Mission

• Raising funds for solar installations for low-income homeowners, homeless shelters, food banks, and other nonprofits, thereby lowering energy costs

• Raising funds to develop Solar Schools

• Educating the general public about solar energy and its benefits

• Supporting local economies through green jobs training and development

• Reducing greenhouse gases and other forms of air pollution

Programs

1. Nebraskans for Solar works with interested nonprofit organizations that build and/or rehabilitate low-income homes to install solar electric (photovoltaic) or solar hot water systems (four of these systems have been installed thus far on Habitat for Humanity homes in North Omaha, South Omaha, and Benson). We provide technical assistance regarding system placement and sizing, equipment choices, as well as funding. This assistance is also provided to nonprofits that provide direct assistance to the needy, organizations such as food banks and homeless shelters. Recently, we have obtained funding to provide training and mentoring for interested employees of cooperating nonprofits, so that they could become qualified as solar electric systems installers, thereby lowering project cost by about 50%.
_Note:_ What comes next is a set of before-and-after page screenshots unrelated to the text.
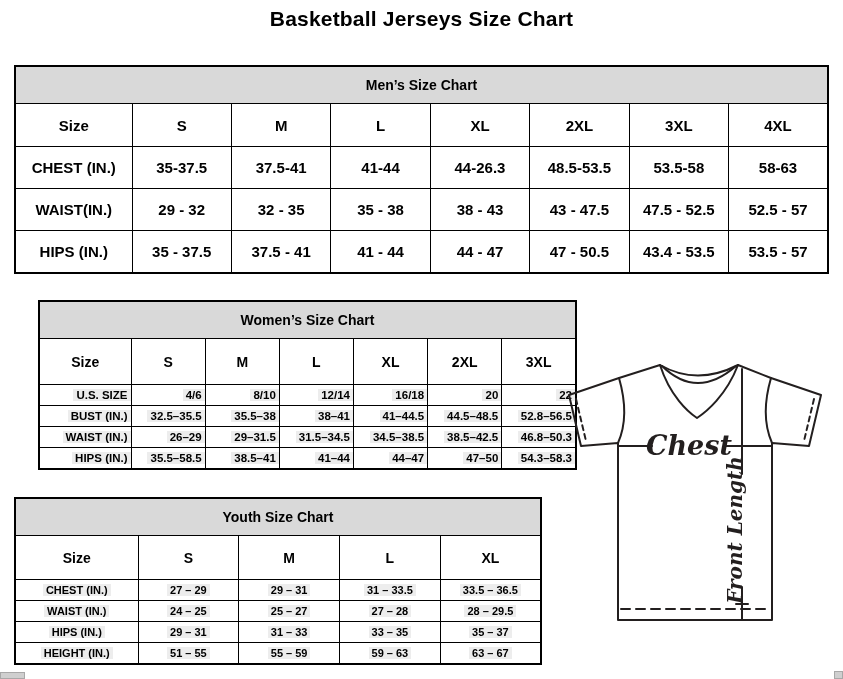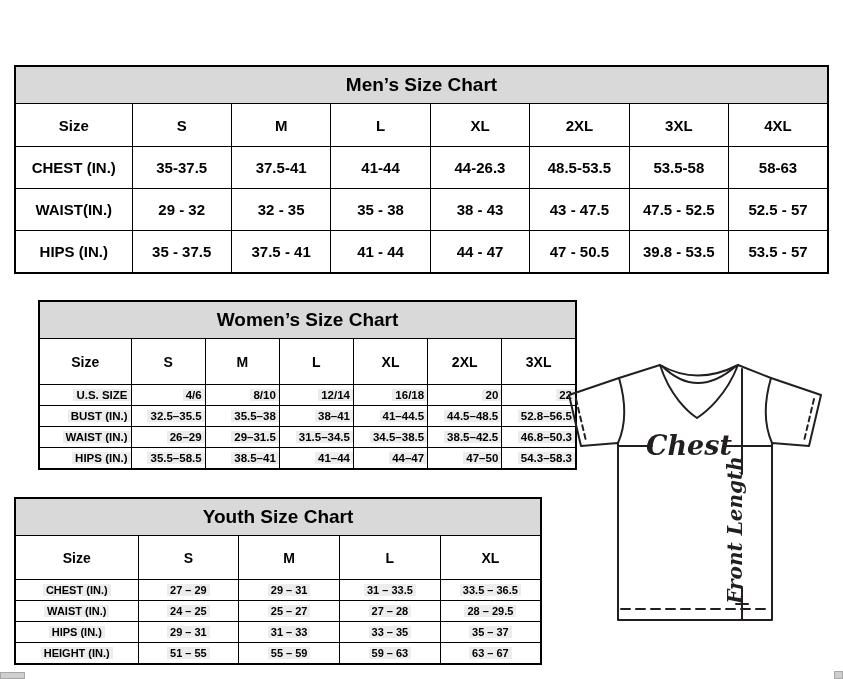--- a/index.html
+++ b/index.html
@@ -8,21 +8,21 @@
   #page-title{position:absolute;left:0;top:7px;width:100%;text-align:center;
         font-size:21px;font-weight:bold;letter-spacing:0.2px;}
   .tbl-wrap{position:absolute;}
   #mens-wrap{left:14px;top:65px;width:815px;}
   #womens-wrap{left:14px;top:300px;width:539px;padding-left:24px;}
   #youth-wrap{left:14px;top:497px;width:528px;}
   table.size-table{border-collapse:collapse;table-layout:fixed;width:100%;
         border:2px solid #000;}
   table.size-table td,table.size-table th{border:1px solid #000;text-align:center;
         vertical-align:middle;padding:0;font-weight:bold;overflow:hidden;white-space:nowrap;}
-  td.band{background:#d9d9d9;font-size:19px;height:36px;}
+  td.band{background:#d9d9d9;font-size:14px;height:36px;}
   
   #mens-wrap th{height:42px;font-size:15px;}
   #mens-wrap td.cell,#mens-wrap td.lab{height:41px;font-size:15px;}
   
   #womens-wrap th{height:45px;font-size:14px;}
   #womens-wrap td.cell,#womens-wrap td.lab{height:20px;font-size:11.5px;text-align:right;}
   
   #youth-wrap th{height:43px;font-size:14px;}
   #youth-wrap td.cell,#youth-wrap td.lab{height:20px;font-size:11px;}
   .hl{background:#ededed;padding:0 3px;}
@@ -33,20 +33,21 @@
   
   .sb-frag{position:absolute;background:#cfcfcf;border:1px solid #a8a8a8;box-sizing:border-box;}
   #sb-left{left:0;top:672px;width:25px;height:7px;}
   #sb-right{left:834px;top:671px;width:9px;height:8px;}
 </style>
 </head>
 <body>
 
 <div id="page">
 
+  <div id="page-title">Basketball Jerseys Size Chart</div>
 
   <div id="mens-wrap" class="tbl-wrap">
       <table class="size-table">
         <colgroup>
           <col style="width: 117px;">
           <col>
           <col>
           <col>
           <col>
           <col>
@@ -87,21 +88,21 @@
             <td class="cell">47.5 - 52.5</td>
             <td class="cell">52.5 - 57</td>
           </tr>
           <tr>
             <td class="lab">HIPS (IN.)</td>
             <td class="cell">35 - 37.5</td>
             <td class="cell">37.5 - 41</td>
             <td class="cell">41 - 44</td>
             <td class="cell">44 - 47</td>
             <td class="cell">47 - 50.5</td>
-            <td class="cell">39.8 - 53.5</td>
+            <td class="cell">43.4 - 53.5</td>
             <td class="cell">53.5 - 57</td>
           </tr>
         </tbody>
       </table>
     </div>
 
   <div id="womens-wrap" class="tbl-wrap">
       <table class="size-table">
         <colgroup>
           <col style="width: 92px;">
Each 3-4 kilowatt photovoltaic installation will provide utility bill savings of up to $600/year per home, according to a consensus of Nebraska solar professionals. Warranties for solar panels are typically for 25 years. This sort of savings could serve to increase the stability of low-income neighborhoods.

2. Nebraska Solar Schools, is another project for which we have currently raised funds. A solar school not only includes an array of solar panels that are roof-, pole, or ground-mounted, but also an external monitoring system that tracks on a classroom computer the amount of electricity generated over any selected time period. More important, solar schools will provide grade-appropriate K-12 curricula that meet Nebraska science teaching standards. Initially, we are seeking to develop a model Solar Schools project for Nebraska. In pursuit of this goal, we have entered into a collaborative relationship with several science teachers at three high schools in the Omaha Public Schools District, Burke, Northwest, and North High Schools.

Expected benefits of this project include: a). valuable learning opportunities for high school-age children that "show" as well as "tell" the benefits of solar energy to human and ecological health and its link to community economic development, all during the process of learning that science is a valuable way to ask questions about how the physical world works. The curriculum that will be developed by cooperating science teachers will be classroom tested and then made publicly available.

3. Another of our programs that has received consistently positive feedback from the community is our series of public forums that we sponsor, presented monthly, ordinarily at the UNO Community Engagement Center. Time and place for these forums can always be found on our website calendar, www.nebraskansforsolar.org.